In the 1970s and early 1980s, it was common for us to go to conventions for the IAFP and ICFP [Institute for Certified Financial Planners] and hear comments about our odd way of getting compensated by clients. We would sit in classes where speakers would talk about how to sell products and how to receive commissions of 15% to 20%. These classes made most of us uneasy because we did not want to approach clients with these types of products. In those days, most of us avoided products such as whole life insurance, high-commission mutual funds, and high-commission limited partnerships. Unfortunately, people who became our clients had already purchased some of these products, and we were forced to help them find products to reduce annual income taxes. Back in the ’70s, the top marginal tax rate was over 70%, and tax-sheltered limited partnerships were the most popular investment. During this same time, NAPFA members discussed these types of investments frequently with one another to determine how best to analyze these investments and what types of clients they were best suited for.

NAPFA members, in the early days, wanted to talk about mutual funds that had no commissions or very low commissions. They wanted to discuss helping clients buy life insurance products on a no-load basis. NAPFA members have always tried to find ways to reduce costs for the client whenever possible. Because of the different approaches to clients, NAPFA members were uncomfortable at IAFP and ICFP conventions. After a few years, we chose to have our own conventions because membership had grown to the point that we could afford to have our own meetings. At the early conventions, members were delighted to be in classes where the topics fit their approach to financial planning.

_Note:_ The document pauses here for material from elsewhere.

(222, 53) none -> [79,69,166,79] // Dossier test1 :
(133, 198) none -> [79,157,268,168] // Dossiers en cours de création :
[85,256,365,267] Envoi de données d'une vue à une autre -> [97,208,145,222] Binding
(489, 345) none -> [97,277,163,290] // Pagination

My Time in NAPFA’s Leadership

In 1983, after being elected as the first president of NAPFA, I worked very hard to help the organization get started by running everything out of our office in Indianapolis.

In 1983, I was also elected to the IAFP Board of Directors. I accepted the position because I wanted to help our profession, as well as represent the Fee-Only financial planners on the board of this large organization. During this time, the IAFP had approximately 20,000 members, and NAPFA had only 200. I know that in 1987, when I served as the member service committee chairman for the IAFP, IAFP reached 25,000 members. During the early ’80s, NAPFA had only a few hundred members, but it was a strong organization, and the members were very loyal.

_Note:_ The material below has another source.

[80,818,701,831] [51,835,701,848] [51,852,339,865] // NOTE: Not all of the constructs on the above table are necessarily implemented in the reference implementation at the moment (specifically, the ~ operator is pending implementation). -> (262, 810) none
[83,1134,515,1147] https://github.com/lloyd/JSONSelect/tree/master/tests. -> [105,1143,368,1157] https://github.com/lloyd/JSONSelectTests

I will never forget attending the first board meeting of the IAFP. I was standing outside the conference room getting my first cup of coffee, and Lewis Wallensky, who had been on the board for several years, came up to me and said, “You’re the new guy who only charges fees.” I said, “Yes, I am.” He said, “I’m not sure if you’re a prophet or a dinosaur.”

In the ’80s, NAPFA strived to be an excellent association for its members by providing advice and promoting, through the national press, a new method of compensation.

In 1984, I became chairman of NAPFA, and John Sestina became president. In reviewing some of the minutes from meetings that year, I found one of my tasks was to write a letter for our NAPFA newsletter discussing the problems some were having in trying to convert from commission to Fee-Only. Also, much time was spent defining what was acceptable as Fee-Only. Conventions were carefully orchestrated so speakers addressed topics that NAPFA members wanted to hear about. News conferences were held in the early years so NAPFA board members could discuss the organization and how it differs from other organizations in this field.

In the ’80s, all those who served as officers or board members of NAPFA worked hard to sculpt this association into the excellent association it is today. In the early years, they were under a lot of pressure to change the way the organization was run, but they held fast to their ideals. Today, after 20 years of hard work by the national staff and all volunteer officers and board members, NAPFA continues to be a strong voice in financial services, and I am sure it will continue its separate way of thinking, as it always has.